• **To do**:
Read through the records below and copy each line that uses the word "literal".

Version comparison data:

Segment Open

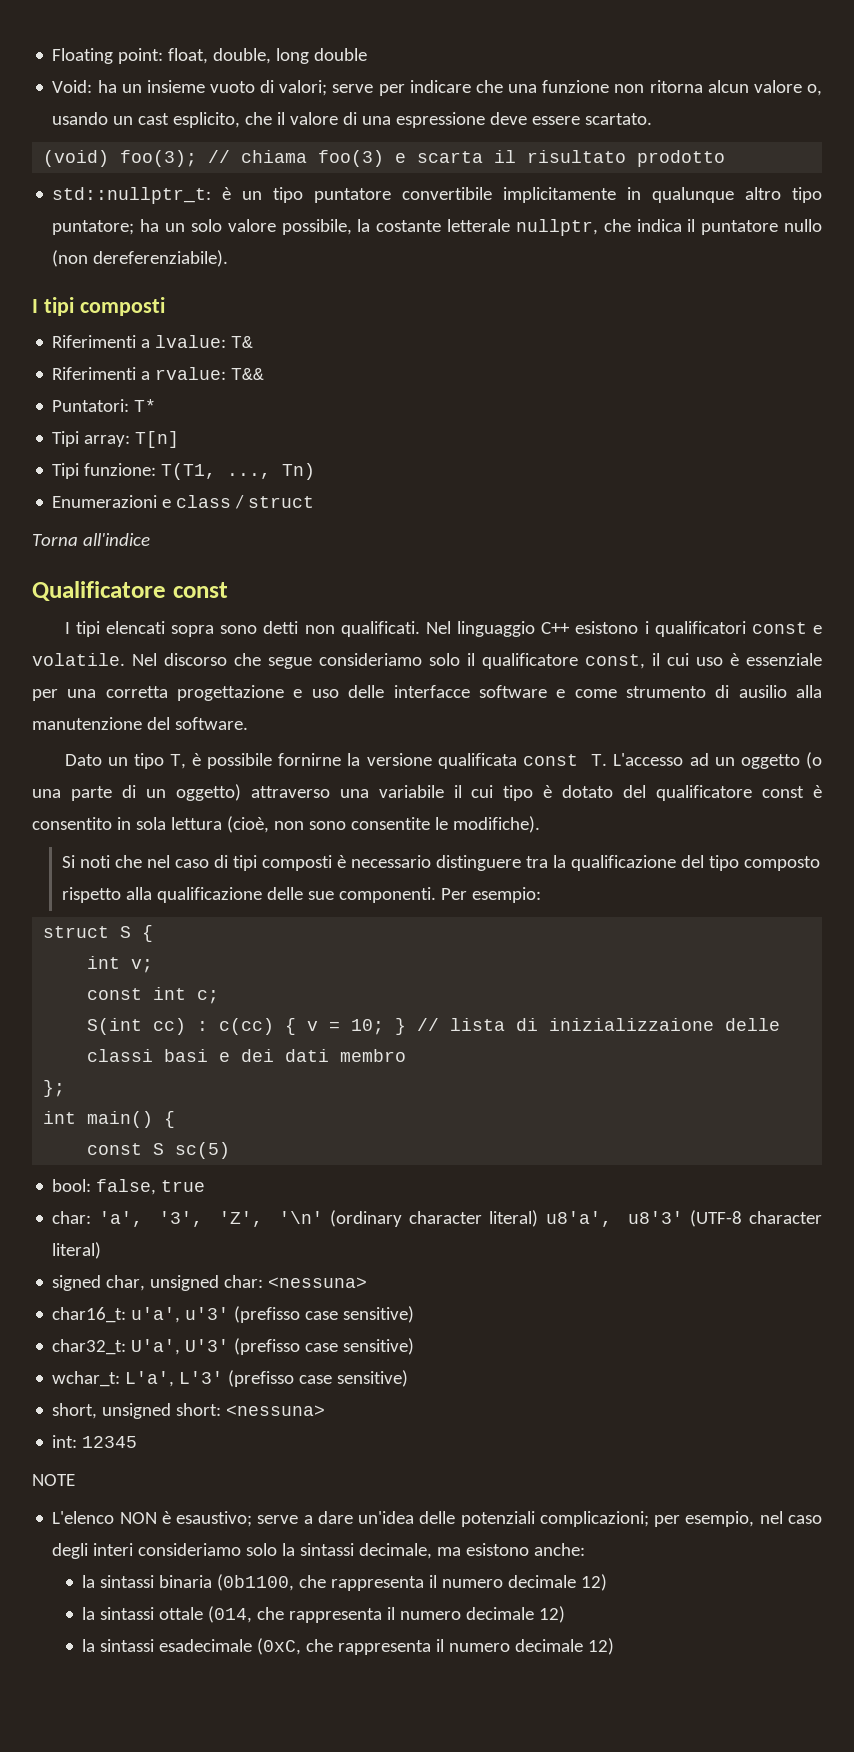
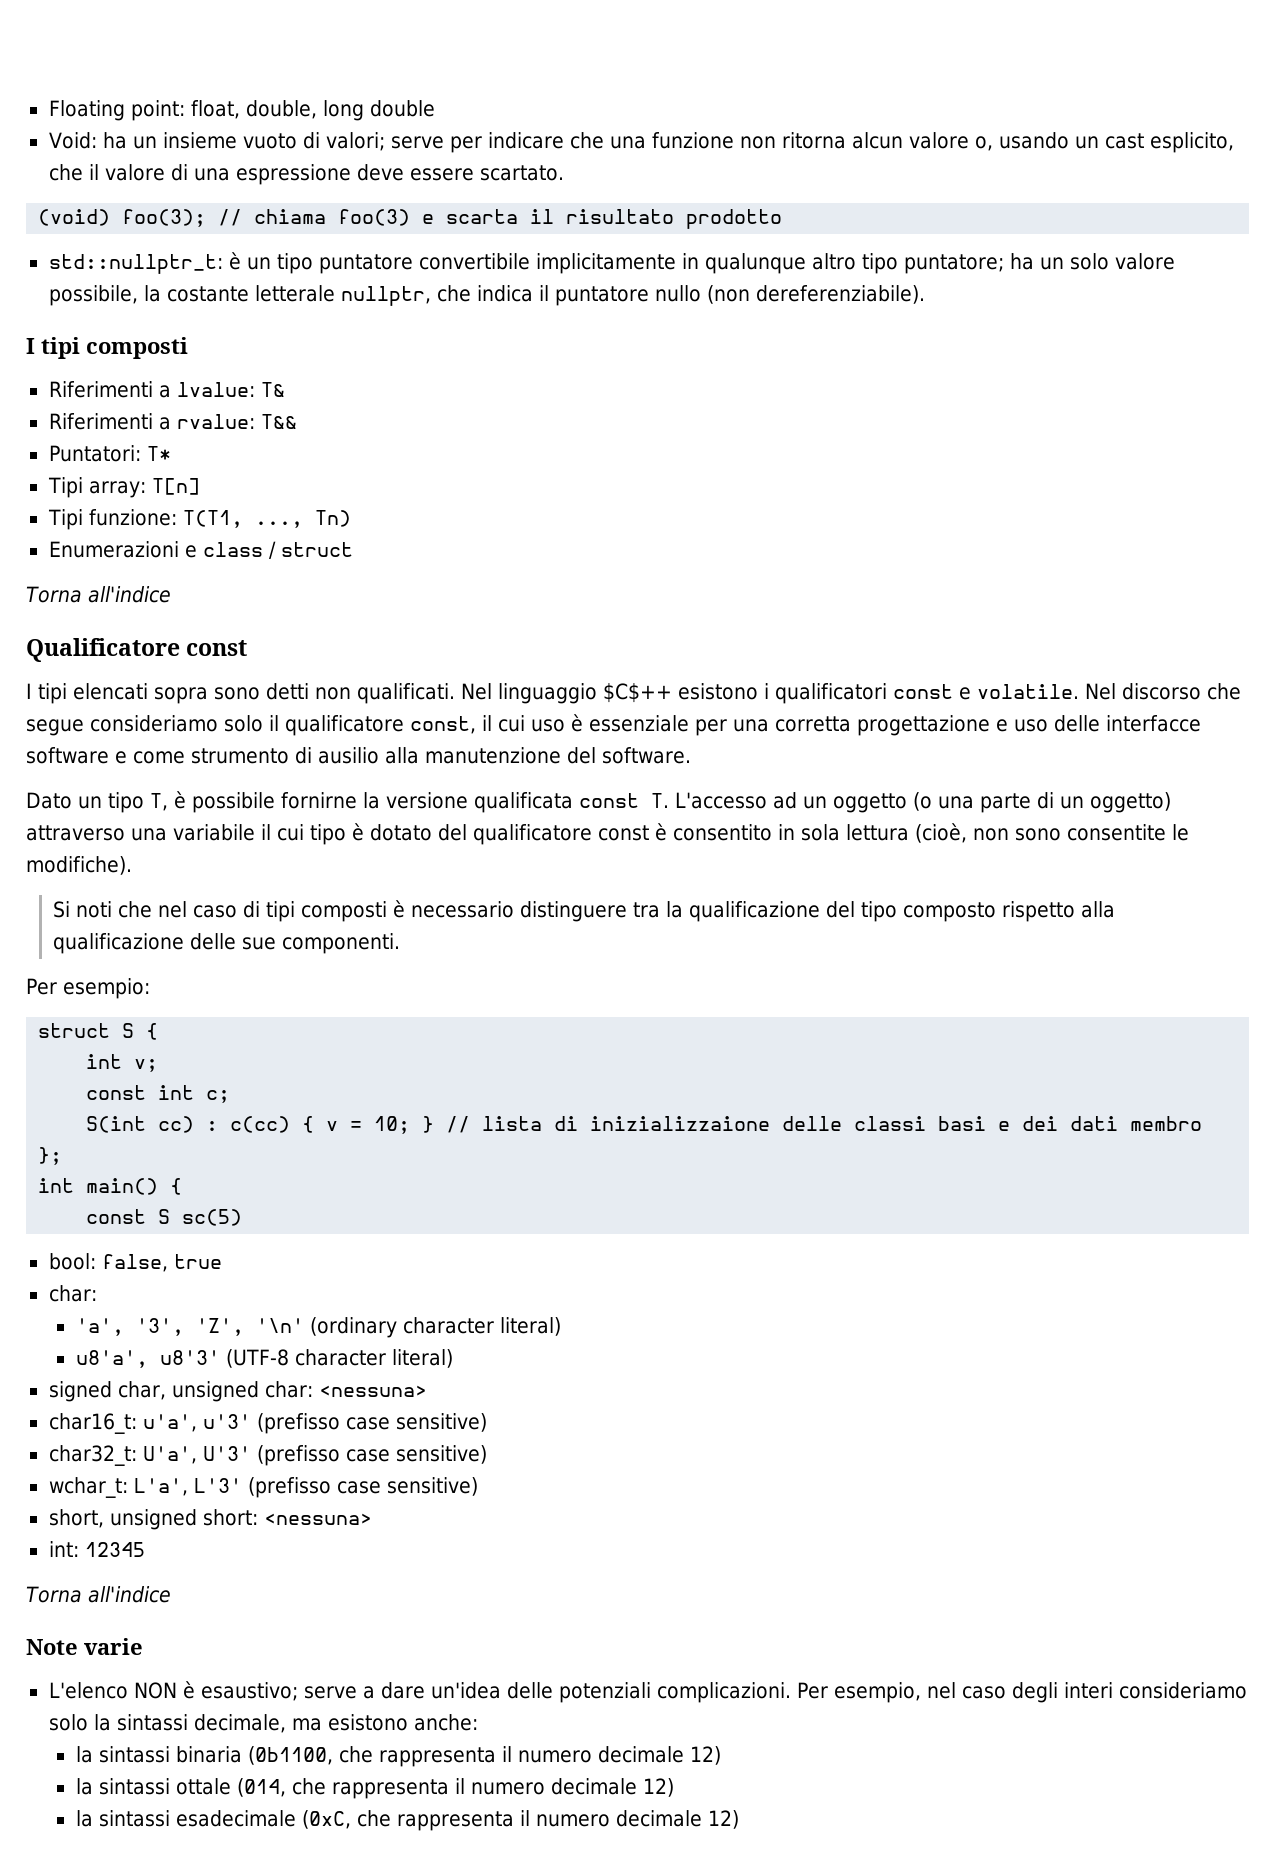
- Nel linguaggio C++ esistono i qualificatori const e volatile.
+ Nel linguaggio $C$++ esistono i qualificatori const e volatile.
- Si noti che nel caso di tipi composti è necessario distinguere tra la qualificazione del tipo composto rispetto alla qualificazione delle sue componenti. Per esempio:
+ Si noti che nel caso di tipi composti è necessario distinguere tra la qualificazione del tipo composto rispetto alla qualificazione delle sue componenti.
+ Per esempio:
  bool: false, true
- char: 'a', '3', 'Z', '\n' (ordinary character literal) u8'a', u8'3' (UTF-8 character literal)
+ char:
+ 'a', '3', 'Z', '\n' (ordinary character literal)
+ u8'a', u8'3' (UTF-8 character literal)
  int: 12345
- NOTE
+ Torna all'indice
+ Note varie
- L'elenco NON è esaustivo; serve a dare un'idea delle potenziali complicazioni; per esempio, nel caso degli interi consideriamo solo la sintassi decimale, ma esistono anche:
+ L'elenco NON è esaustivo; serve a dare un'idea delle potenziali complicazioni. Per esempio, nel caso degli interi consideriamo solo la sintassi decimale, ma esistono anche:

Segment Closed

• **Reply to the task**:
- char: 'a', '3', 'Z', '\n' (ordinary character literal) u8'a', u8'3' (UTF-8 character literal)
+ 'a', '3', 'Z', '\n' (ordinary character literal)
+ u8'a', u8'3' (UTF-8 character literal)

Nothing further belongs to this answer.